Topos Theory (Part 1)

Azimuth 2020-01-05

I’m teaching an introduction to topos theory this quarter, loosely based on Mac Lane and Moerdijk’s Sheaves in Geometry and Logic.

I’m teaching one and a half hours each week for 10 weeks, so we probably won’t make it far very through this 629-page book. I may continue for the next quarter, but still, to make good progress I’ll have to do various things.

First, I’ll assume basic knowledge of category theory, a lot of which is explained in the Categorical Preliminaries and Chapter 1 of this book. I’ll start in with Chapter 2. Feel free to ask questions!

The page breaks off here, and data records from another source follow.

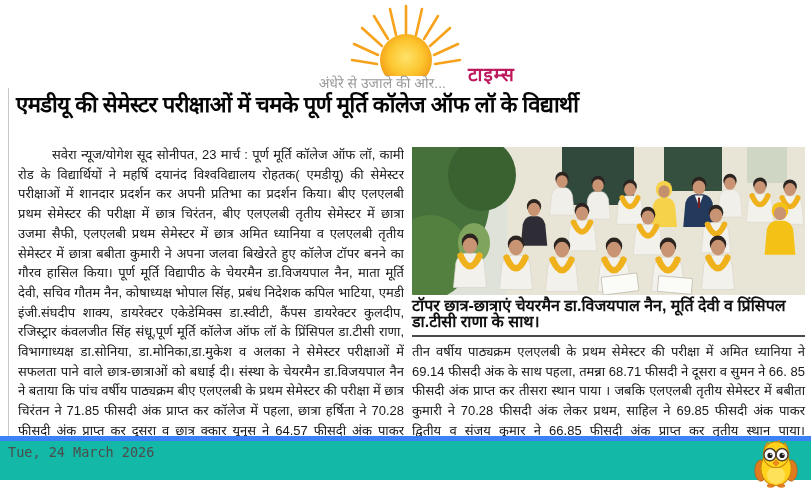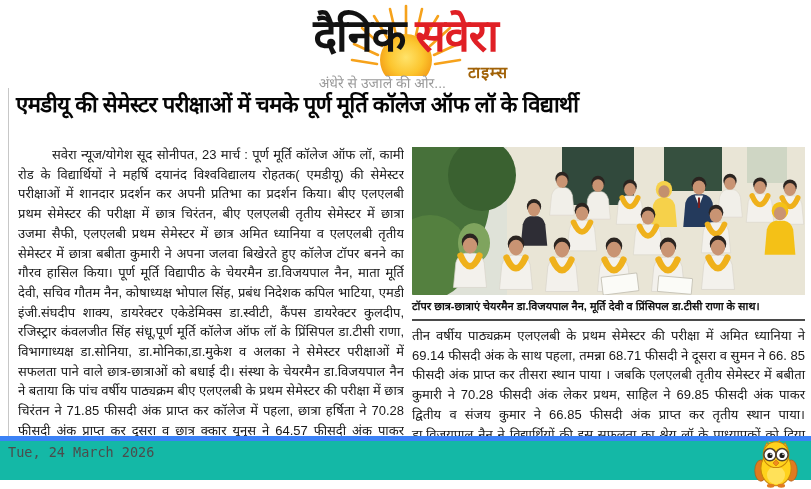"दैनिक सवेरा" div.logo-line { html: <div> <span>दैनिक</span><span>सवेरा</span> </div> -> none }
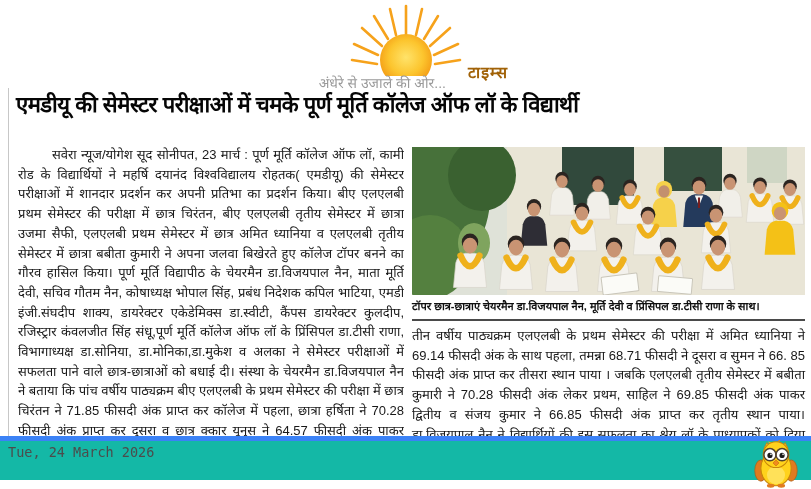"टाइम्स" .times { color: #a16207 -> #be185d; font-size: 16px -> 19px }
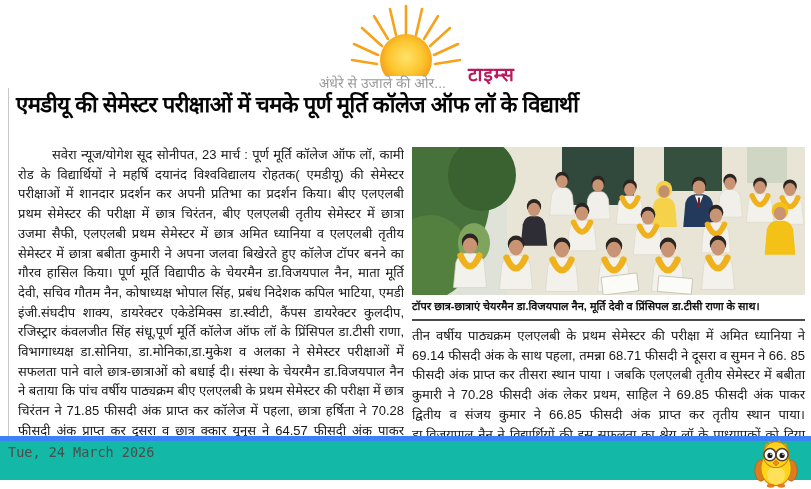"टॉपर छात्र-छात्राएं चेयरमैन डा.विजयपाल" .caption { font-size: 11px -> 16px }
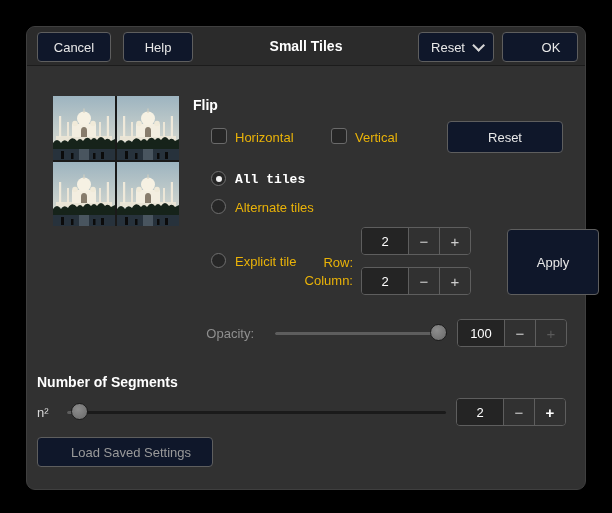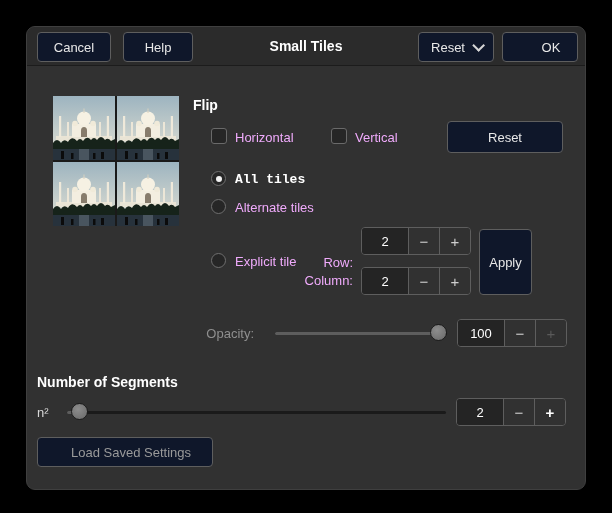"Horizontal" .lbl { color: #f0abfc -> #eab308 }
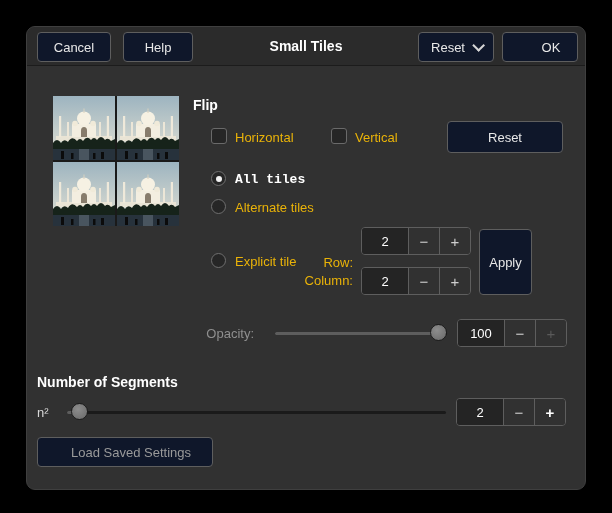"Apply" .apply-btn { left: 452px -> 480px; width: 53px -> 92px }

Second, I’ll skip a lot of proofs and focus on stating definitions and theorems, and explaining what they mean and why they’re interesting.

These notes to myself will be compressed versions of what I will later write on the whiteboard.

Sheaves

Topos theory emerged from Grothendieck’s work on algebraic geometry; he developed it as part of his plan to prove the Weil Conjectures. It was really just one of many linked innovations in algebraic geometry that emerged from the French school, and it makes the most sense if you examine the whole package. Unfortunately algebraic geometry takes a long time to explain! But later Lawvere and Tierney realized that topos theory could serve as a grand generalization of logic and set theory. This logical approach is more self-contained, and easier to explain, but also a bit more dry—at least to me. I will try to steer a middle course, and the title Sheaves in Geometry and Logic shows that Mac Lane and Moerdijk were trying to do this too.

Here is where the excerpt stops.